User interface change data:

• • • • •

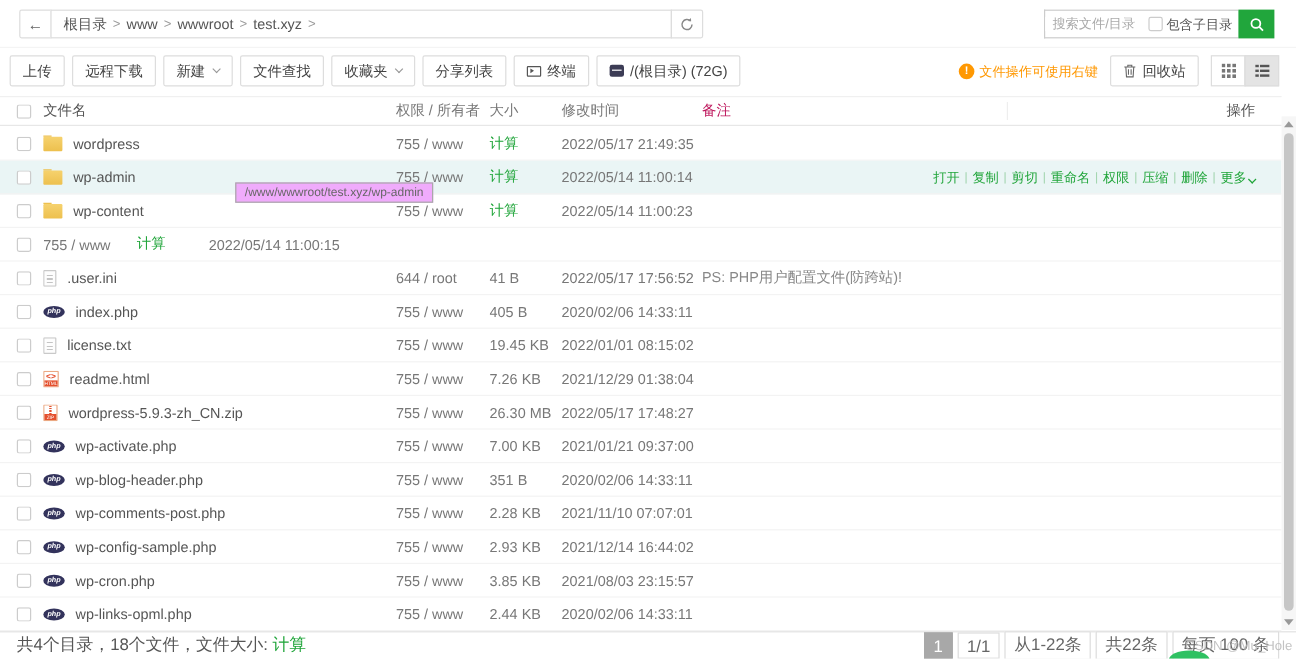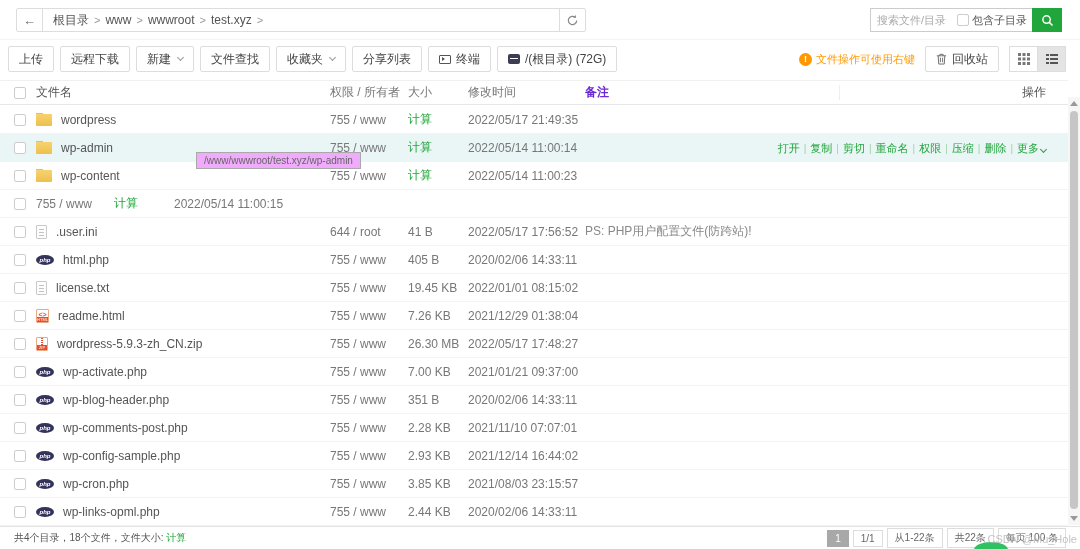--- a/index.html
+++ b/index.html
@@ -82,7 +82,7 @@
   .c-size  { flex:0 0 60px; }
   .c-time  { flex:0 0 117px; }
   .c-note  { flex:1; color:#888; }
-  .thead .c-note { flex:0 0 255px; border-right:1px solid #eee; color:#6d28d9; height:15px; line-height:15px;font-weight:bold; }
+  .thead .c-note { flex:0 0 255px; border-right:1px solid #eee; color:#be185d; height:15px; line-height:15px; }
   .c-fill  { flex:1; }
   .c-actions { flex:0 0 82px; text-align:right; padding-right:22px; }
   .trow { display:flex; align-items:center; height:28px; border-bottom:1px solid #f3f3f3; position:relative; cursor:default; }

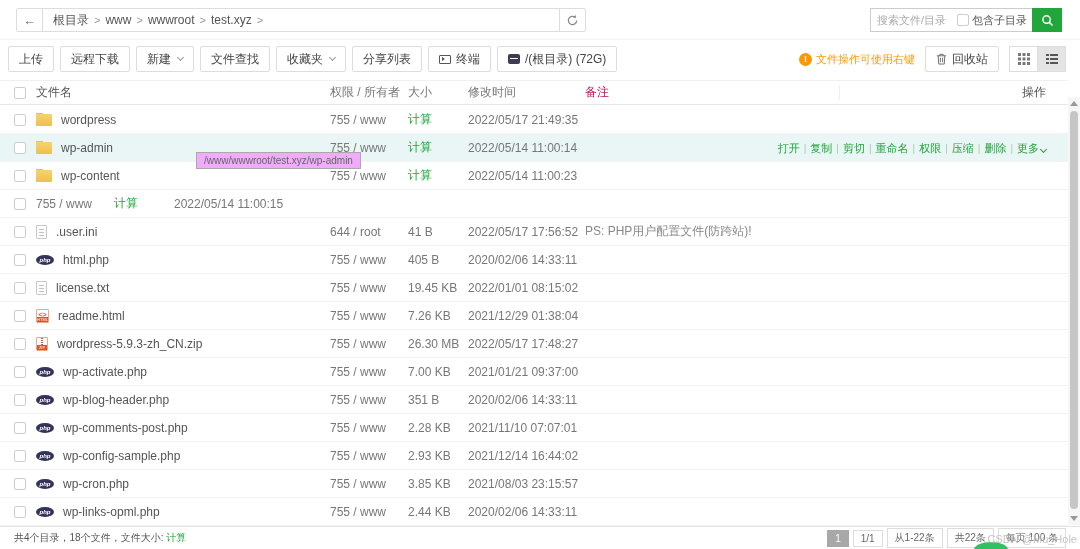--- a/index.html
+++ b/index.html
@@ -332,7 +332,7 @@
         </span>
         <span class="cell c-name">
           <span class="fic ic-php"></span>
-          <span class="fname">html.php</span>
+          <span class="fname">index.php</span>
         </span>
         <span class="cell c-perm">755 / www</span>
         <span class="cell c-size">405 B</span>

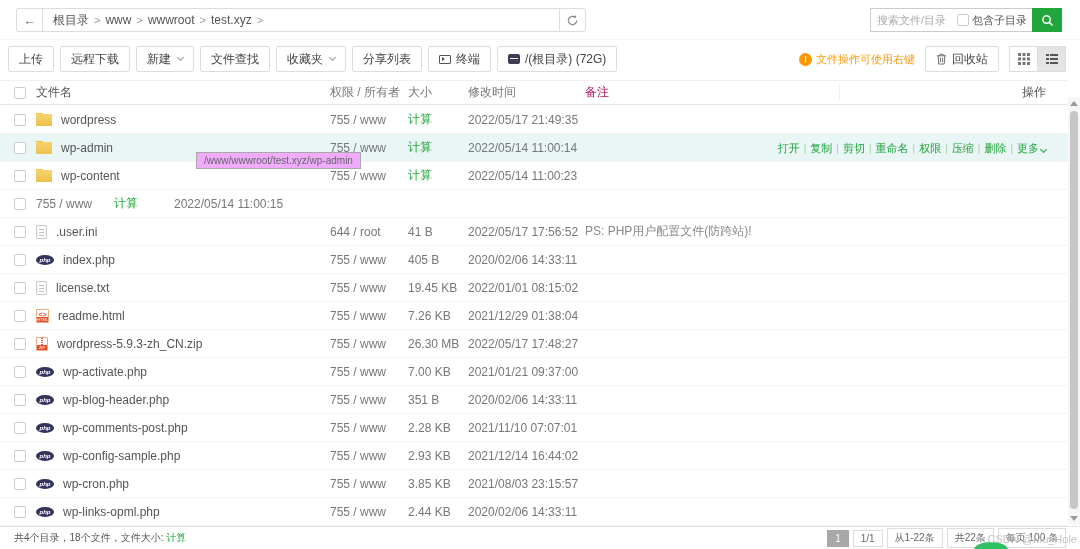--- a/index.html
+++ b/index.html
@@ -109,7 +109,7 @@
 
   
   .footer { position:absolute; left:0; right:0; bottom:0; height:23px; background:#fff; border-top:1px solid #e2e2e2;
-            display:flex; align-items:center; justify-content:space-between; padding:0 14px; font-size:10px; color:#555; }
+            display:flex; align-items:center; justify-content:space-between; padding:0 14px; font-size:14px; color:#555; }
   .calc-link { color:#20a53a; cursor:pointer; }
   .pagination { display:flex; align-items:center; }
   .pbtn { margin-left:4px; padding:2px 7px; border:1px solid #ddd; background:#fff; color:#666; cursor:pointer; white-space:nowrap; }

• • • • •

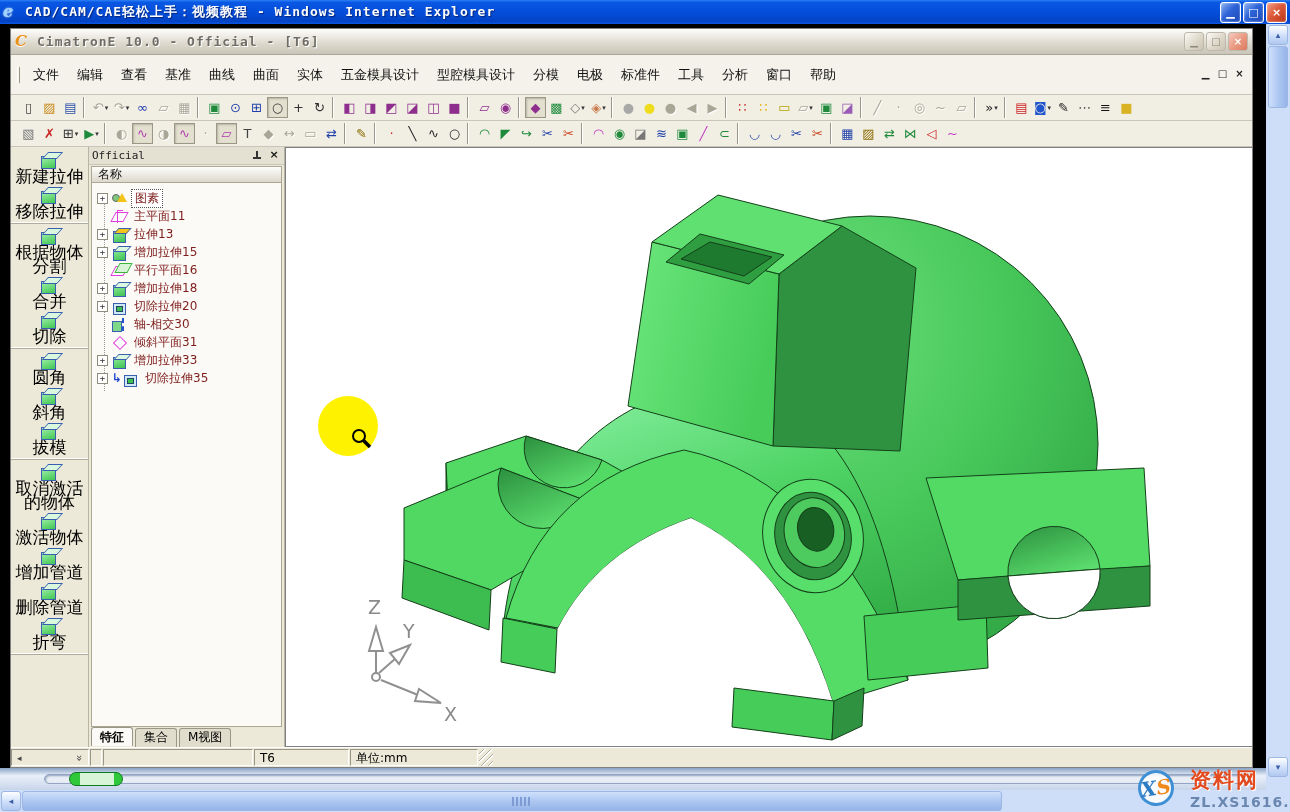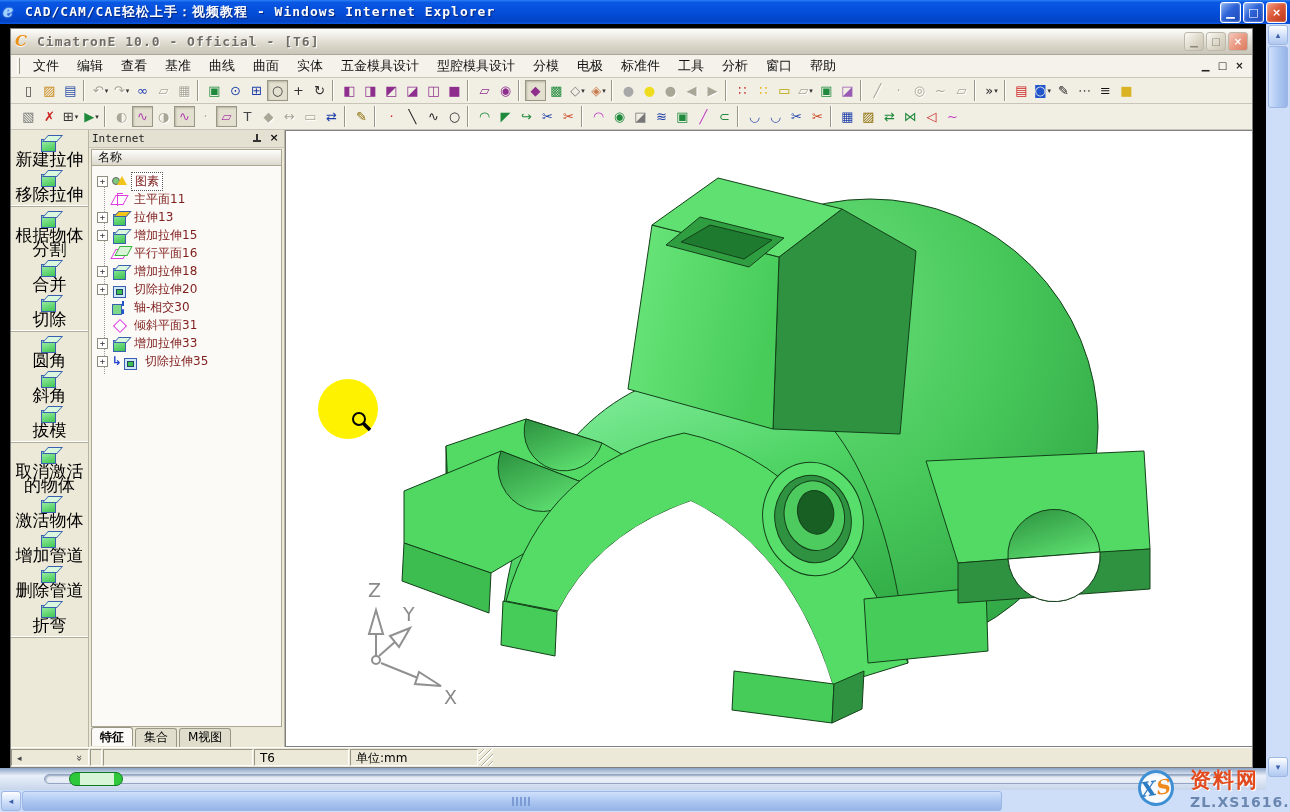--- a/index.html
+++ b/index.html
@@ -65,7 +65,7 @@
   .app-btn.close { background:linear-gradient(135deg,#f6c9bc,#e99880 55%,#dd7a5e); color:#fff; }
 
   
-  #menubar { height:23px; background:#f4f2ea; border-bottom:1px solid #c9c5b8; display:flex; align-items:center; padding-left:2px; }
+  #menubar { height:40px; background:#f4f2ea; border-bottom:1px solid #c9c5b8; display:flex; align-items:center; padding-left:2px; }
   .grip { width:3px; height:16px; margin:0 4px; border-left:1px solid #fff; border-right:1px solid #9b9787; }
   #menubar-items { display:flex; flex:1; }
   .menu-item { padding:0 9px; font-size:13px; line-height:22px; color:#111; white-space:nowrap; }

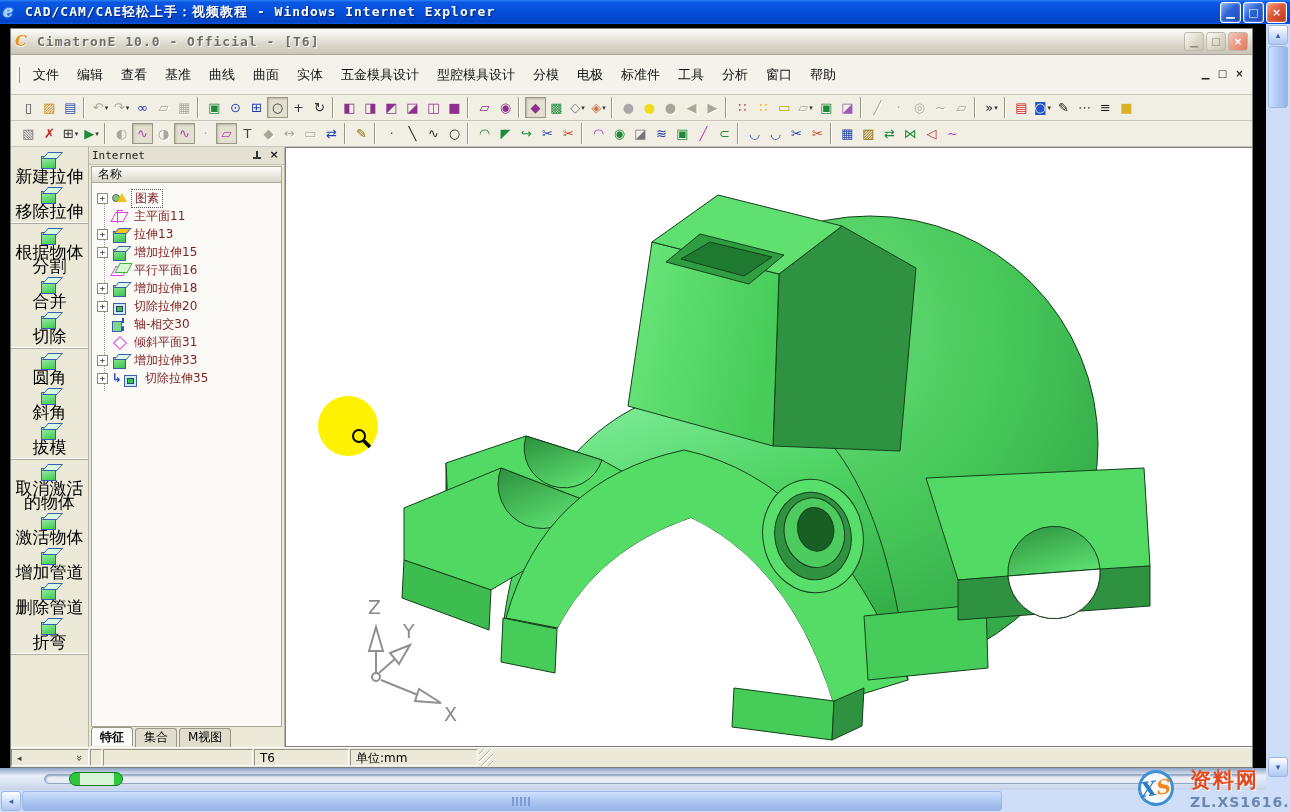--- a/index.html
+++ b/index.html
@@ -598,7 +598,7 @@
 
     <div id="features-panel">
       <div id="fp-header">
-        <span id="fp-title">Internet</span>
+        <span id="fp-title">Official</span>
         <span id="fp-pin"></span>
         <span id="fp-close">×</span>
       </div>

• • • • •

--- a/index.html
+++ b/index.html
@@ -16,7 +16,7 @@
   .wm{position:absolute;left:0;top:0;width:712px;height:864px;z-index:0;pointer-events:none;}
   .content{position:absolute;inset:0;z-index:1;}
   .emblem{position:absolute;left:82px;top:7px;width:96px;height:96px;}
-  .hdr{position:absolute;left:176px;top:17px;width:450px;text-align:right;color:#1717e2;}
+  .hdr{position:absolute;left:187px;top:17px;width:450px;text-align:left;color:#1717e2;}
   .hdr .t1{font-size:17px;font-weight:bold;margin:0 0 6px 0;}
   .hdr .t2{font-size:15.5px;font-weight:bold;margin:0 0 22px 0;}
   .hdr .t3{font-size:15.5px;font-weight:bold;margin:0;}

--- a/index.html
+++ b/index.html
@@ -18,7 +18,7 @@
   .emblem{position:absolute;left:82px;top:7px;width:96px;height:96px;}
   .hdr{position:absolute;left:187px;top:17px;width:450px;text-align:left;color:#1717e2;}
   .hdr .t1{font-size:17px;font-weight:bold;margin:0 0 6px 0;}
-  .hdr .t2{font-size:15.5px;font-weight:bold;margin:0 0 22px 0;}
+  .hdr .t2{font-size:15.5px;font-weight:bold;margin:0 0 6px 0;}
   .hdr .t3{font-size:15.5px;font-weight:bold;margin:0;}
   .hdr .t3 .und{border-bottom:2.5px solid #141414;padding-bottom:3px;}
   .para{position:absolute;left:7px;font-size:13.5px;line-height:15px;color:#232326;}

• • • • •

Show all lines above holding the word "span".

YOUR SOLUTION:
         </span>
         <span class="cell c-name">
           <span class="fic ic-php"></span>
-          <span class="fname">html.php</span>
+          <span class="fname">index.php</span>
         </span>
         <span class="cell c-perm">755 / www</span>
         <span class="cell c-size">405 B</span>
-        <span id="fp-title">Internet</span>
+        <span id="fp-title">Official</span>
         <span id="fp-pin"></span>
         <span id="fp-close">×</span>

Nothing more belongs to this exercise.